RE+Storage PPAs are Growing: SECI tenders show tariffs Rs 4.90-5.50/kWh for solar+storage—viable business model.
Ancillary Services Market is Key: Once CERC operationalizes, BESS for frequency regulation highly lucrative.
Behind-the-Meter Economics Improving: ToD tariff + declining BESS costs = 5-6 year payback for C&I.
Lithium-Ion Dominates: LFP (Lithium Iron Phosphate) emerging as safer, lower-cost option for utility-scale.
Safety is Critical: Thermal runaway incidents globally—comply with CEA fire suppression mandates.

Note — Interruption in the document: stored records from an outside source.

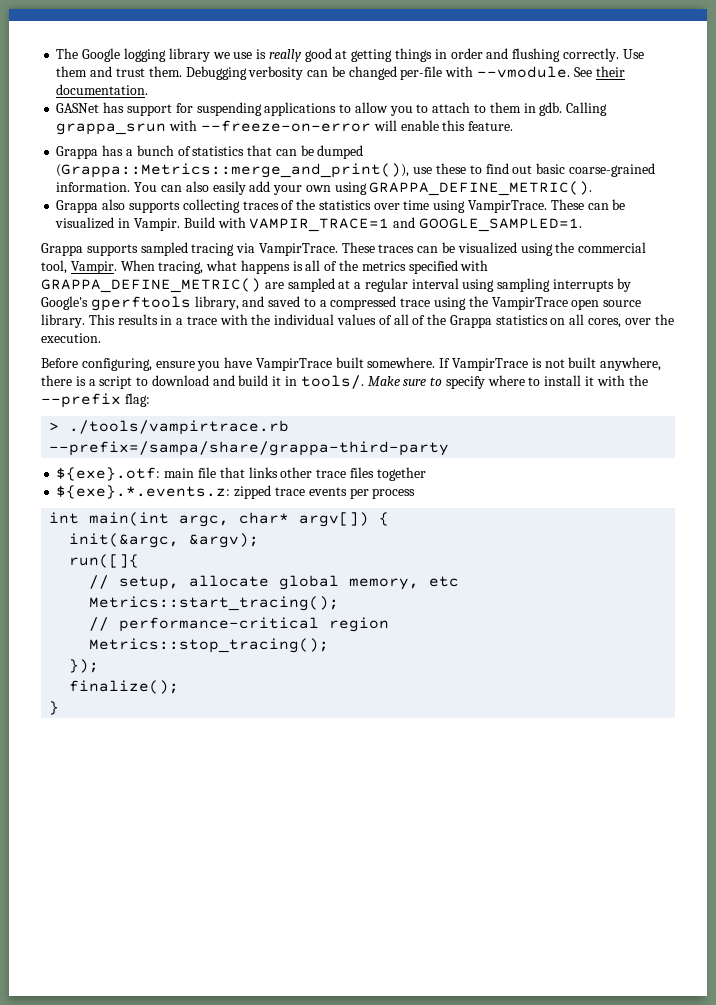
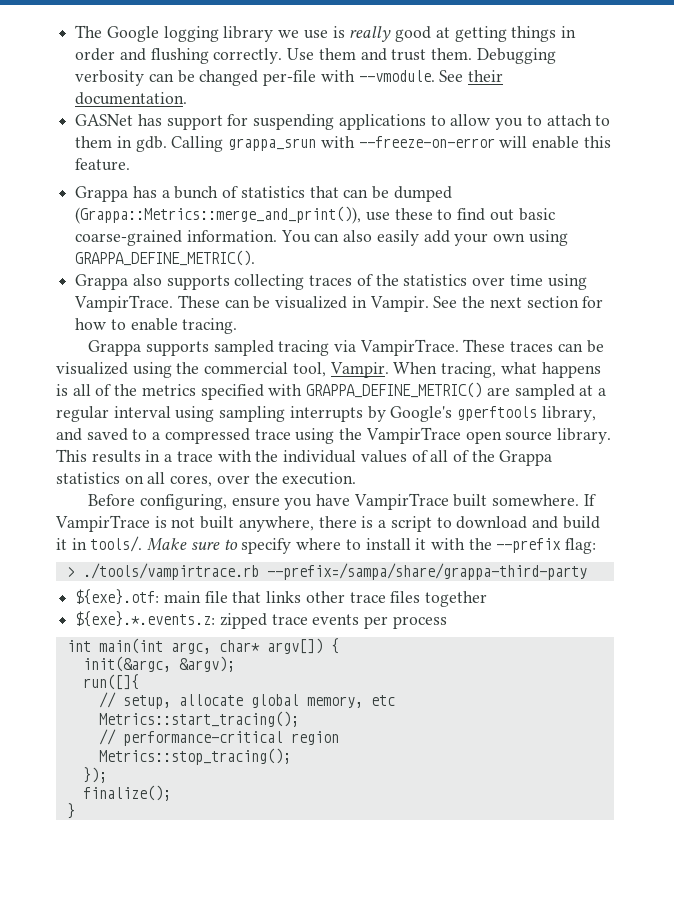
[183,217,582,232] Build with VAMPIR_TRACE=1 and GOOGLE_SAMPLED=1. -> [433,296,604,308] [75,318,238,334] See the next section for how to enable tracing.

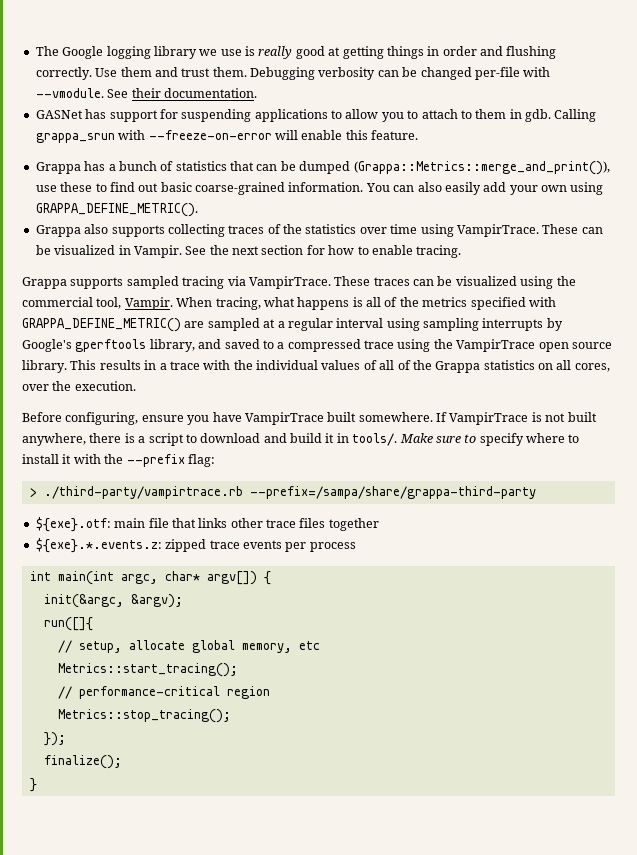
[82,563,259,580] ./tools/vampirtrace.rb -> [43,486,243,499] ./third-party/vampirtrace.rb

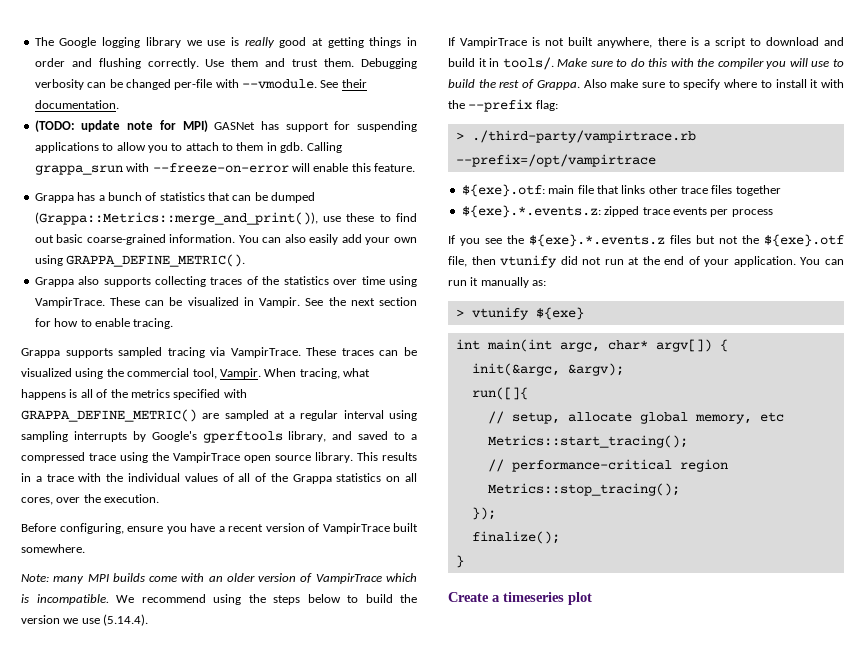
(257, 93) none -> [34,120,208,132] (TODO: update note for MPI)
(242, 417) none -> [218,523,319,532] a recent version of
(433, 417) none -> [21,573,417,584] [21,594,417,605] [21,614,149,626] // Note: many MPI builds come with an older version of VampirTrace which is incompatible. We recommend using the steps below to build the version we use (5.14.4). //
(477, 438) none -> [630,58,845,69] [448,79,680,90] do this with the compiler you will use to build the rest of Grappa. Also make sure to
[249,486,536,499] --prefix=/sampa/share/grappa-third-party -> [455,154,656,167] --prefix=/opt/vampirtrace
(356, 547) none -> [448,234,844,247] [448,255,844,268] [448,277,547,288] [455,307,584,320] // If you see the ${exe}.*.events.z files but not the ${exe}.otf file, then vtunify did not run at the end of your application. You can run it manually as: // > vtunify ${exe}
(37, 785) none -> [448,592,592,605] // Create a timeseries plot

Financing Models Diversifying: Storage-as-a-Service (lease, PPA) reduces upfront burden—leverage for C&I.
Conclusion
Battery Energy Storage Systems are transitioning from niche technology to mainstream grid infrastructure in India. As renewable energy penetration scales toward 500 GW by 2030, BESS will be indispensable for grid stability, peak management, and RE firming. While regulatory frameworks are still evolving, pilot projects, declining costs, and government incentives signal strong momentum. Practitioners must navigate the emerging regulatory landscape, evaluate business models (standalone, RE+storage, behind-meter), and ensure compliance with safety standards to capitalize on India's energy storage revolution.